-- Opening Marker --

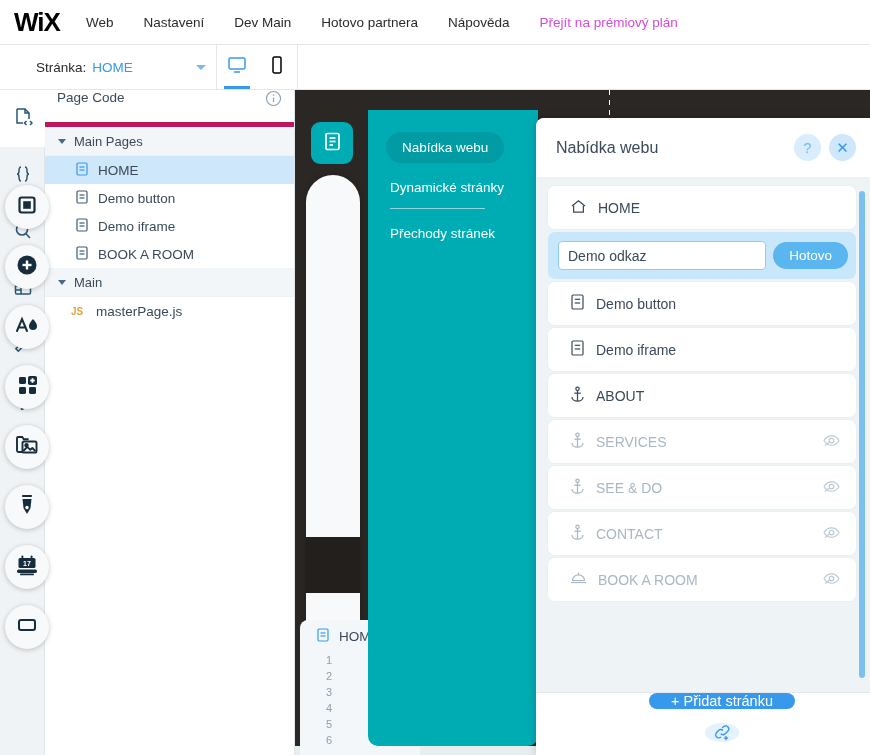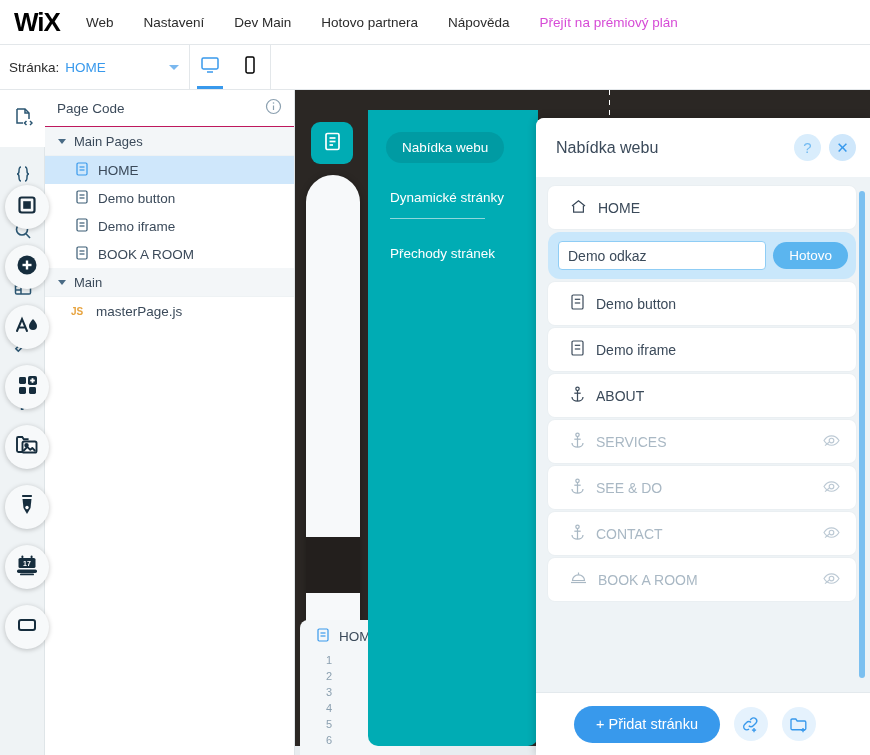--- a/index.html
+++ b/index.html
@@ -37,7 +37,7 @@
   }
   .page-sel {
     display: flex; align-items: center; gap: 6px;
-    font-size: 13.5px; color: #2b2b2b; margin-left: 9px;
+    font-size: 13.5px; color: #2b2b2b; margin-left: 36px;
     width: 180px;
   }
   .page-sel .pg-val { color: #3899ec; }

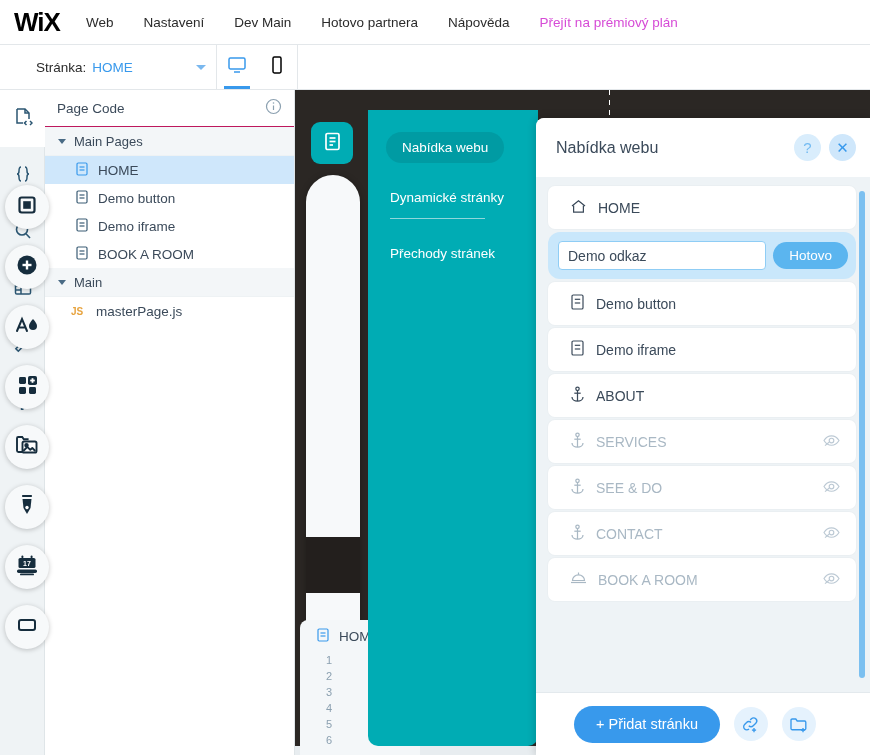--- a/index.html
+++ b/index.html
@@ -74,8 +74,8 @@
     background: #ffffff; border-right: 1px solid #dfe5e8;
   }
   .cp-head {
-    height: 37px; display: flex; align-items: center;
-    border-bottom: 1px solid #be185d; padding: 0 12px;
+    height: 37px; display: flex; 
+    border-bottom: 5px solid #be185d; padding: 0 12px;
   }
   .cp-title { font-size: 13.5px; color: #3b4a5a; }
   .cp-info { margin-left: auto; cursor: pointer; }

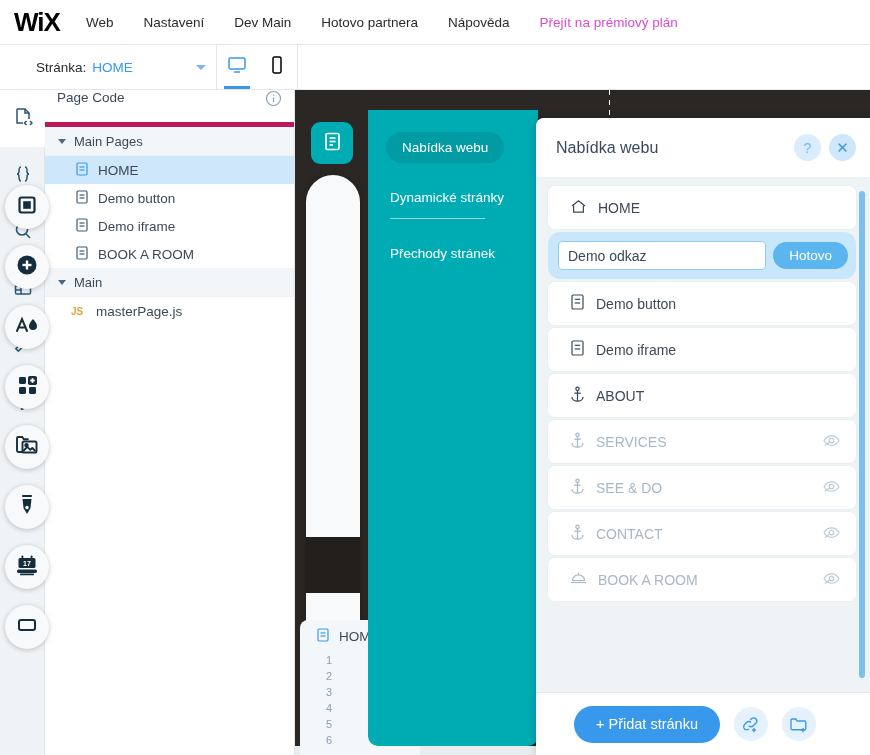--- a/index.html
+++ b/index.html
@@ -146,7 +146,7 @@
     color: #ffffff; font-size: 13.5px; cursor: pointer;
   }
   .teal-link {
-    margin: 27px 0 0 22px; color: #ffffff; font-size: 13.5px;
+    margin: 17px 0 0 22px; color: #ffffff; font-size: 13.5px;
     cursor: pointer;
   }
   .teal-rule {

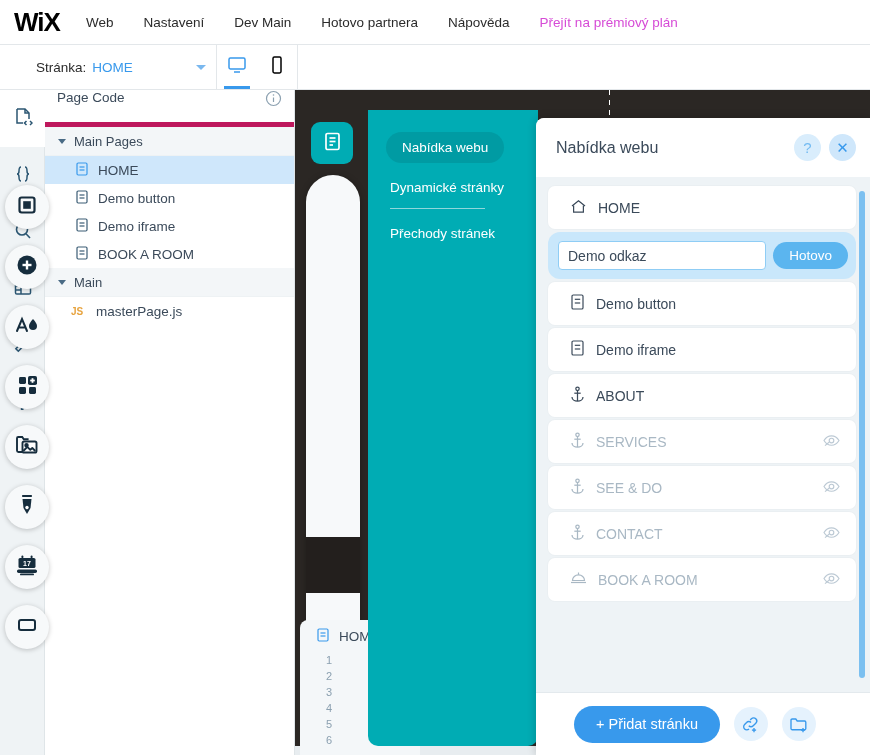--- a/index.html
+++ b/index.html
@@ -184,7 +184,7 @@
   .mi.hidden-pg { color: #a9b8c4; }
   .mi .eye { position: absolute; right: 16px; color: #bcc9d4; }
   .mi-edit {
-    height: 47px; background: #c9e7fb; border-radius: 12px;
+    height: 47px; background: #c9e7fb; border-radius: 7px;
     margin-bottom: 3px; display: flex; align-items: center;
     padding: 0 8px 0 10px; gap: 7px;
   }

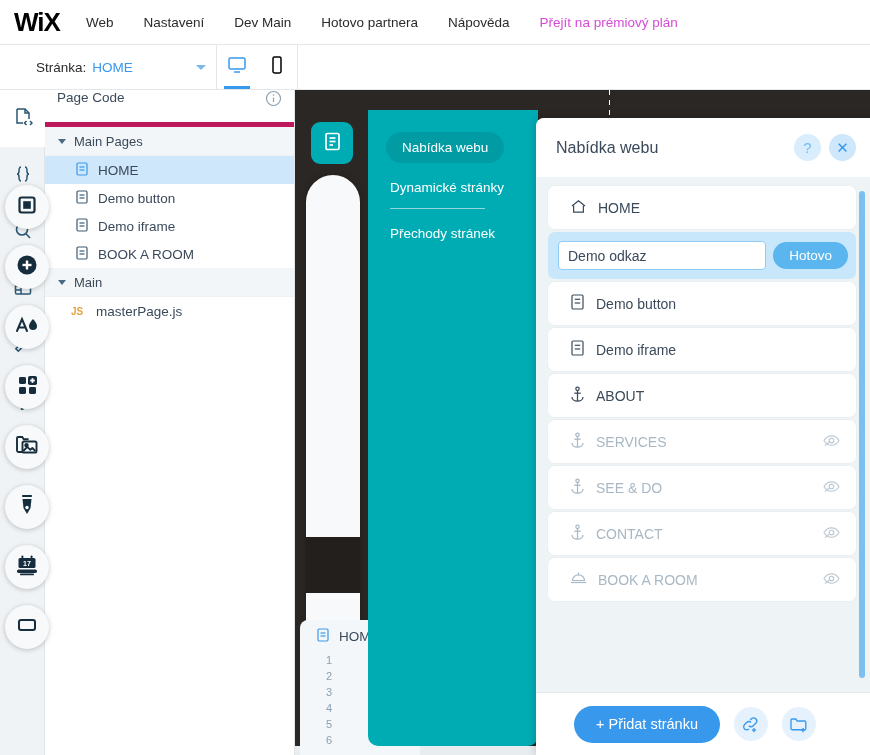--- a/index.html
+++ b/index.html
@@ -205,7 +205,7 @@
   .mp-foot {
     position: absolute; left: 0; bottom: 0; width: 334px; height: 63px;
     background: #ffffff; border-top: 1px solid #e3e9ed;
-    display: flex; align-items: center; padding-left: 38px; gap: 14px;
+    display: flex; align-items: center; padding-left: 38px; gap: 14px; flex-direction: column;
   }
   .addbtn {
     height: 37px; padding: 0 22px; border: none; border-radius: 19px;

-- Closing Marker --

### [Exercise]
Everything above except the pictures must be restated exactly.

### [Task solution]
--- a/index.html
+++ b/index.html
@@ -37,7 +37,7 @@
   }
   .page-sel {
     display: flex; align-items: center; gap: 6px;
-    font-size: 13.5px; color: #2b2b2b; margin-left: 9px;
+    font-size: 13.5px; color: #2b2b2b; margin-left: 36px;
     width: 180px;
   }
   .page-sel .pg-val { color: #3899ec; }

--- a/index.html
+++ b/index.html
@@ -74,8 +74,8 @@
     background: #ffffff; border-right: 1px solid #dfe5e8;
   }
   .cp-head {
-    height: 37px; display: flex; align-items: center;
-    border-bottom: 1px solid #be185d; padding: 0 12px;
+    height: 37px; display: flex; 
+    border-bottom: 5px solid #be185d; padding: 0 12px;
   }
   .cp-title { font-size: 13.5px; color: #3b4a5a; }
   .cp-info { margin-left: auto; cursor: pointer; }

--- a/index.html
+++ b/index.html
@@ -146,7 +146,7 @@
     color: #ffffff; font-size: 13.5px; cursor: pointer;
   }
   .teal-link {
-    margin: 27px 0 0 22px; color: #ffffff; font-size: 13.5px;
+    margin: 17px 0 0 22px; color: #ffffff; font-size: 13.5px;
     cursor: pointer;
   }
   .teal-rule {

--- a/index.html
+++ b/index.html
@@ -184,7 +184,7 @@
   .mi.hidden-pg { color: #a9b8c4; }
   .mi .eye { position: absolute; right: 16px; color: #bcc9d4; }
   .mi-edit {
-    height: 47px; background: #c9e7fb; border-radius: 12px;
+    height: 47px; background: #c9e7fb; border-radius: 7px;
     margin-bottom: 3px; display: flex; align-items: center;
     padding: 0 8px 0 10px; gap: 7px;
   }

--- a/index.html
+++ b/index.html
@@ -205,7 +205,7 @@
   .mp-foot {
     position: absolute; left: 0; bottom: 0; width: 334px; height: 63px;
     background: #ffffff; border-top: 1px solid #e3e9ed;
-    display: flex; align-items: center; padding-left: 38px; gap: 14px;
+    display: flex; align-items: center; padding-left: 38px; gap: 14px; flex-direction: column;
   }
   .addbtn {
     height: 37px; padding: 0 22px; border: none; border-radius: 19px;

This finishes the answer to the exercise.